# [SOURCE DATA]

━━━━━━━━━━

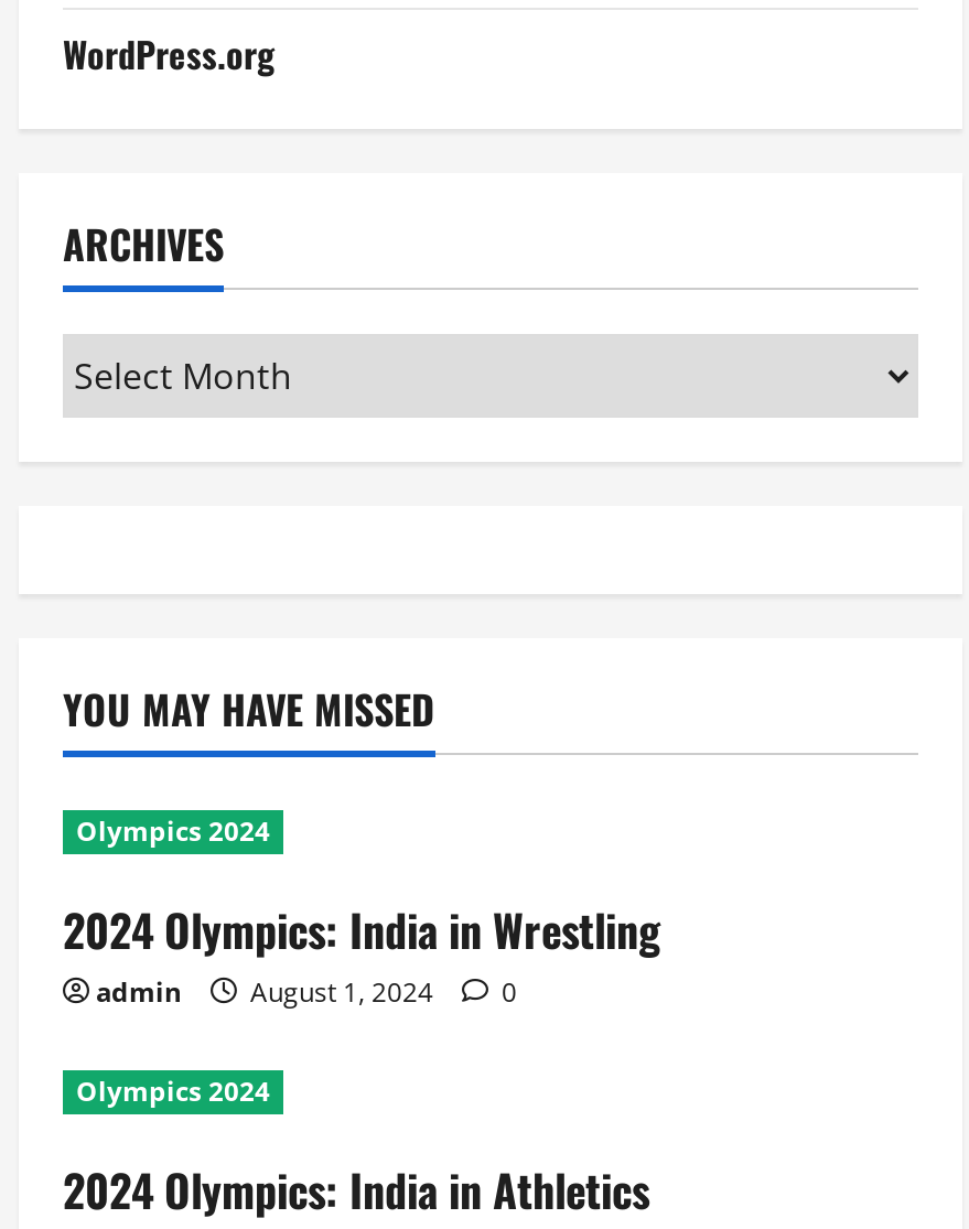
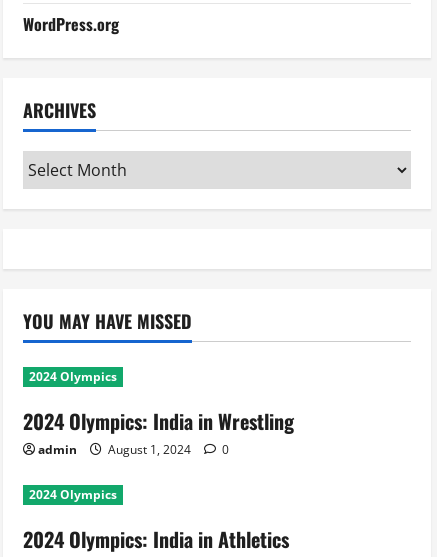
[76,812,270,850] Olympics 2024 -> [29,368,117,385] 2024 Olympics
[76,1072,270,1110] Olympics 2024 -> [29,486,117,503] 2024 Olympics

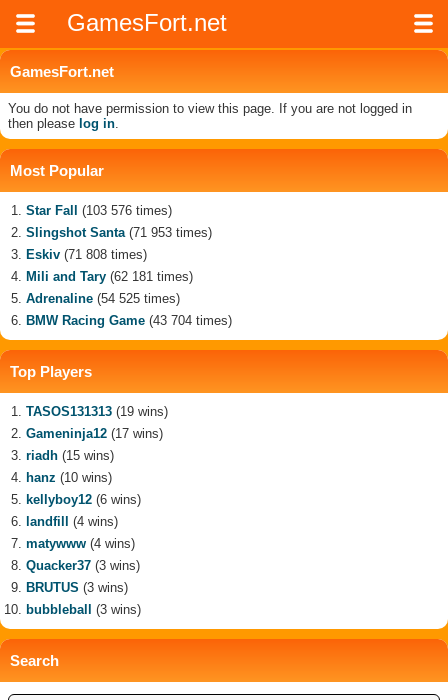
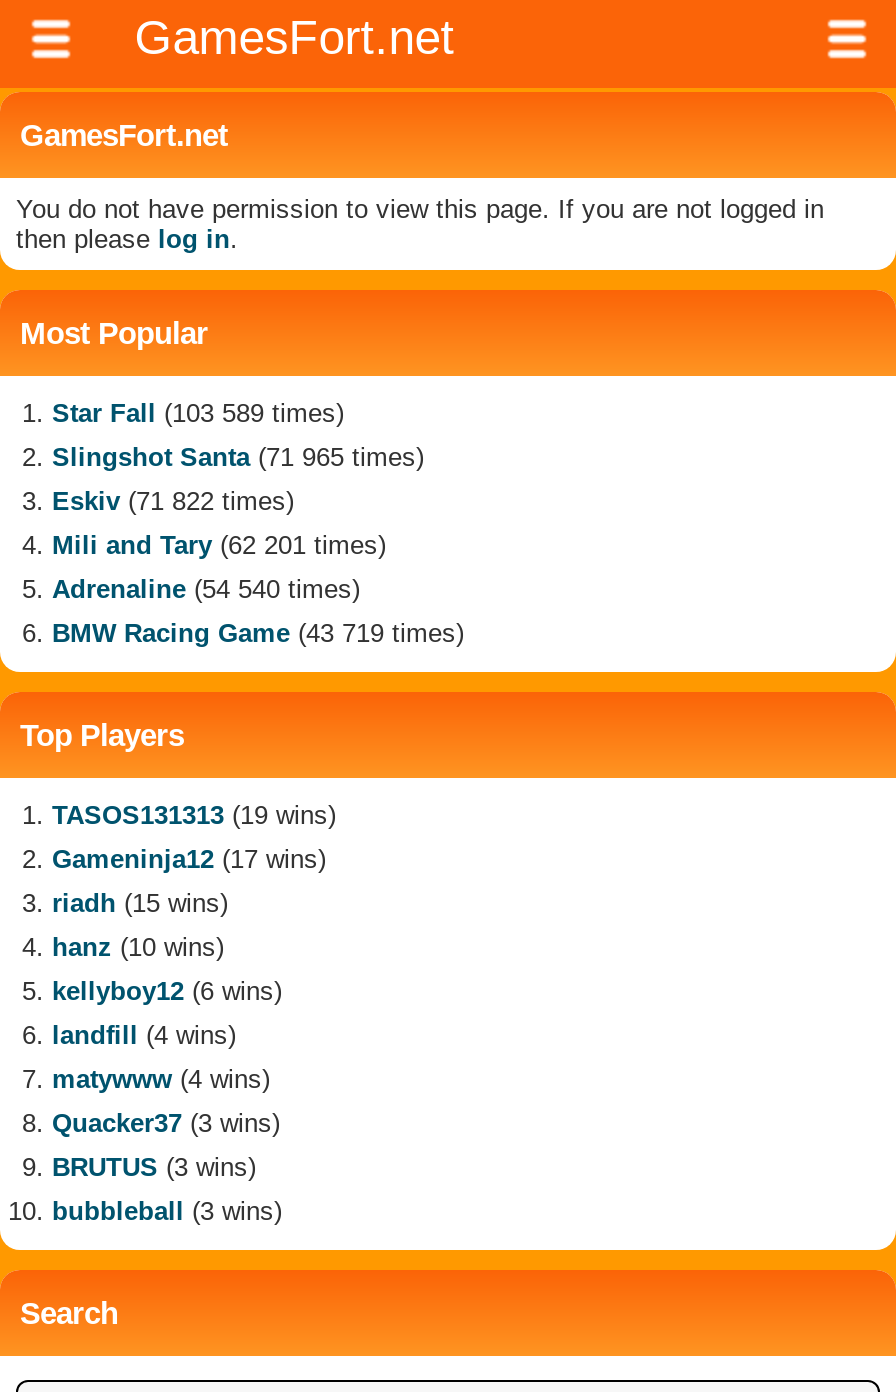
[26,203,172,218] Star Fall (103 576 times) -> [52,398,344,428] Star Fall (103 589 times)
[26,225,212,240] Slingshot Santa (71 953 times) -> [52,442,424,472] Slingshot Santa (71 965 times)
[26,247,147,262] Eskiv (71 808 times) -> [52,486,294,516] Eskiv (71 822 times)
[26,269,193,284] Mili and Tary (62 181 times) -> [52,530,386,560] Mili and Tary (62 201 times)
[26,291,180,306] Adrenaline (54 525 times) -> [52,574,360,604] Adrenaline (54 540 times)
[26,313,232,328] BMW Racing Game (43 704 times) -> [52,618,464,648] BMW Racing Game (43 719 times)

━━━━━━━━━━

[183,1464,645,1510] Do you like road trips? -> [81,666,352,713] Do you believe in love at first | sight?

━━━━━━━━━━

# [REQUIRED WORK]
Look in the material above for the line with "[26,247,147,262] Eskiv (71" and the line with "[26,313,232,328] BMW Racing", and transcribe exactly those lines and all lines between them, nothing more.

# [EXERCISE SOLUTION]
[26,247,147,262] Eskiv (71 808 times) -> [52,486,294,516] Eskiv (71 822 times)
[26,269,193,284] Mili and Tary (62 181 times) -> [52,530,386,560] Mili and Tary (62 201 times)
[26,291,180,306] Adrenaline (54 525 times) -> [52,574,360,604] Adrenaline (54 540 times)
[26,313,232,328] BMW Racing Game (43 704 times) -> [52,618,464,648] BMW Racing Game (43 719 times)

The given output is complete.